5. The hosting industry is just getting started

The hosting industry is still in its early stages.其竞争策略大致可分为两种。

The first is early market entry, such as Coinbase Custody, has established market dominance by building institutional trust and a strong customer base ahead of its competitors.
The second is service diversification, such as BitGo, which achieves differentiated competition by providing services such as staking, RWA tokenization and lending.

As digital asset markets shift from retail dominance to institutional participation, custody service providers are working to develop bank-grade infrastructure and audit frameworks that meet institutional standards.At the same time, technology infrastructure providers that can help new entrants build compliant hosting systems are also receiving increasing attention.

However, successful market entry depends on a deep understanding of local regulatory frameworks and ecosystem dynamics.

  • in the united states, obtaining regulatory approval is critical to establishing institutional credibility, although new entrants must compete with Coinbase Custody’s strong position.

  • in Hong Kong and Singapore, success relies on a cooperative model with banks under clear supervision.

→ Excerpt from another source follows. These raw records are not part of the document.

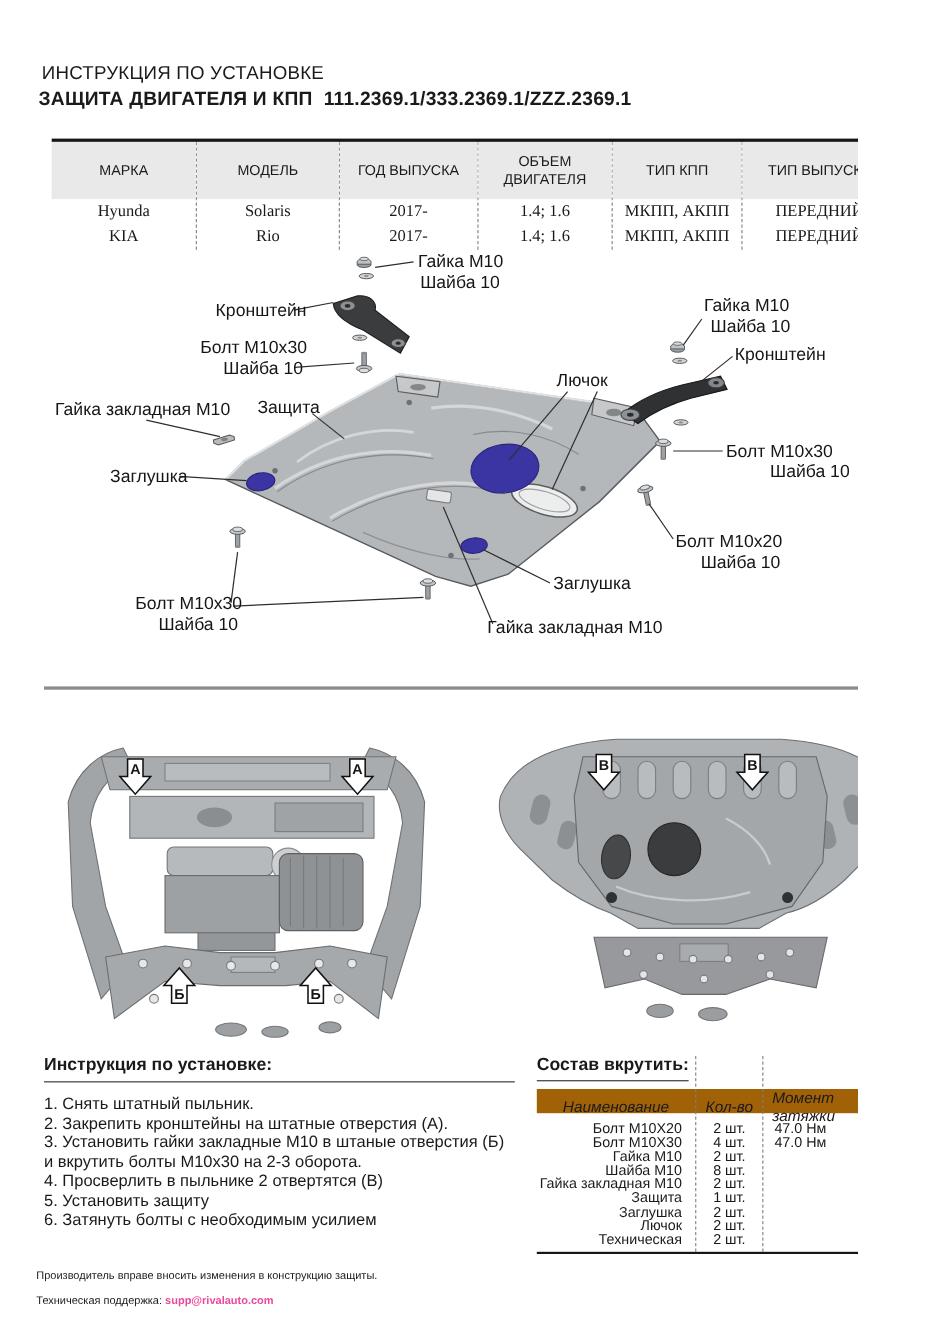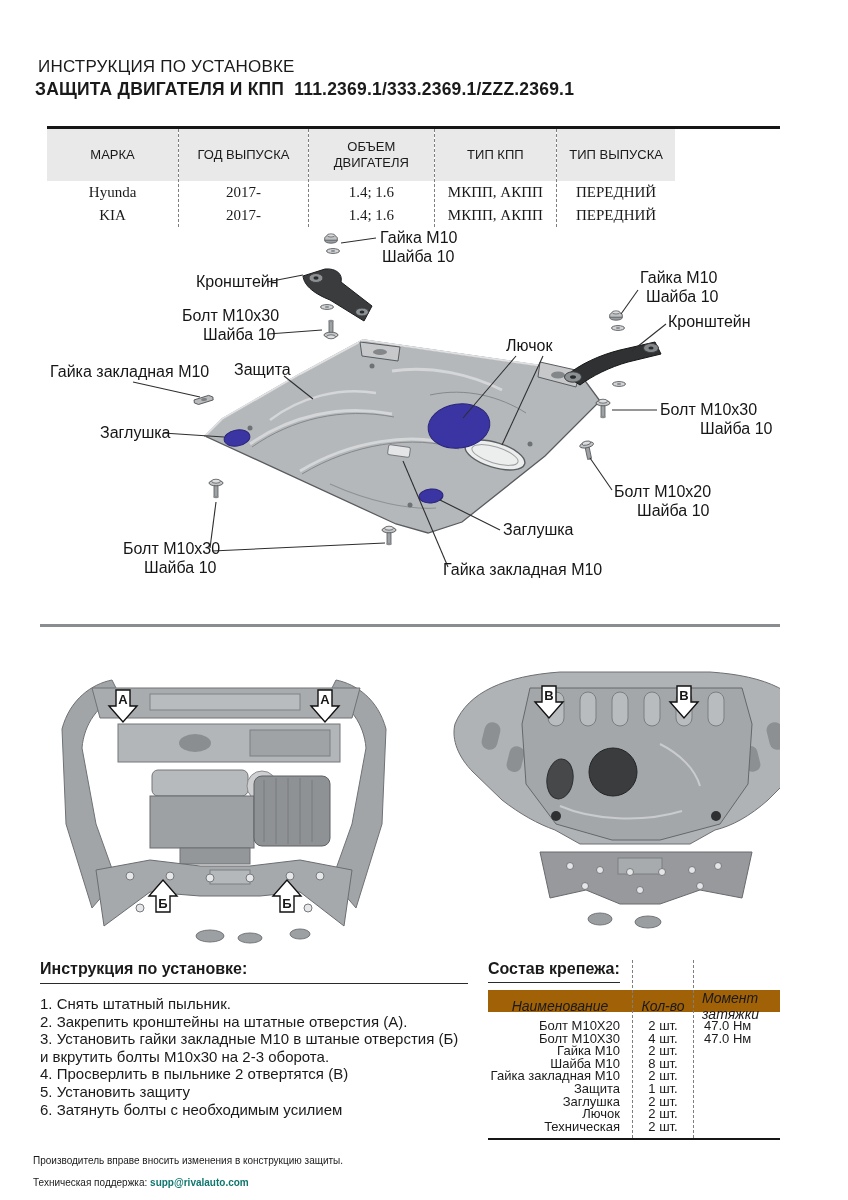"МОДЕЛЬ" div.vcol { html: none -> <div> <div>МОДЕЛЬ</div> <div>Solaris</div> <div>Rio</div> </div> }
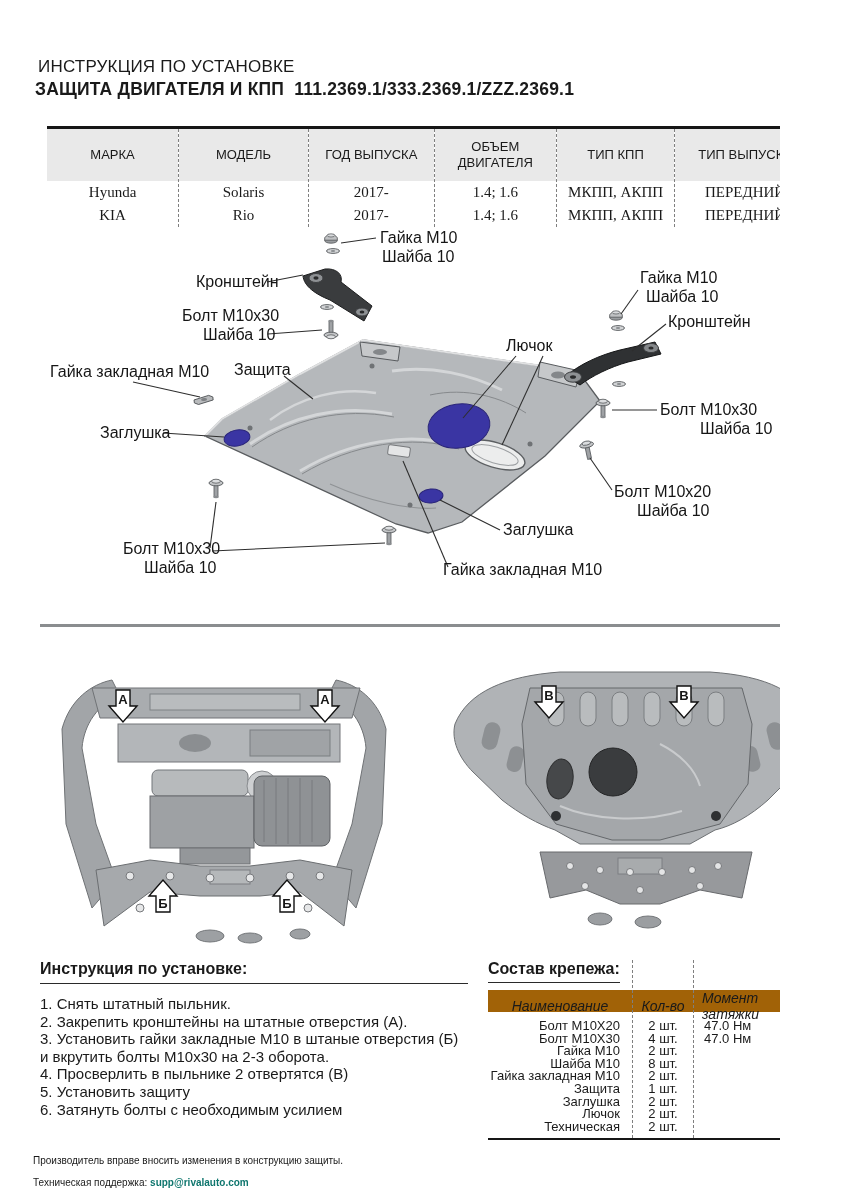"Состав крепежа:" h3.sec-title { text: крепежа -> вкрутить }
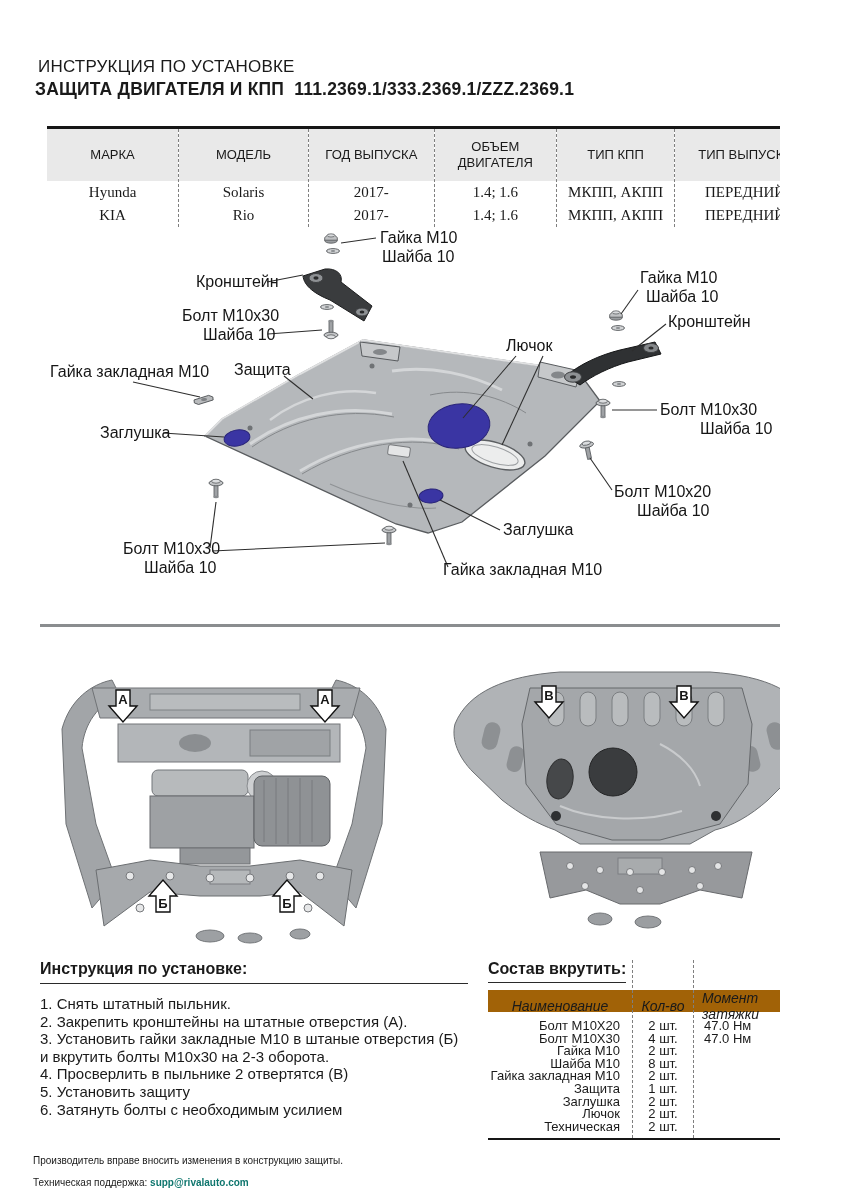"supp@rivalauto.com" .email { color: #0f766e -> #ec4899 }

  • in Japan, strict customer asset protection rules make establishing partnerships with large domestic financial institutions a prerequisite for entering the market.

  • in korea, the players are diverse, but institutional involvement is still evolving and there is still room for growth once regulatory transparency improves.

Ultimately, companies seeking to enter the hosting market must prioritize precision over speed.Sustainable growth depends on accurately analyzing local regulations and designing robust partnership structures with financial institutions.Even latecomers can find meaningful opportunities as long as their business models comply with regulatory requirements and they build reliable local partnerships.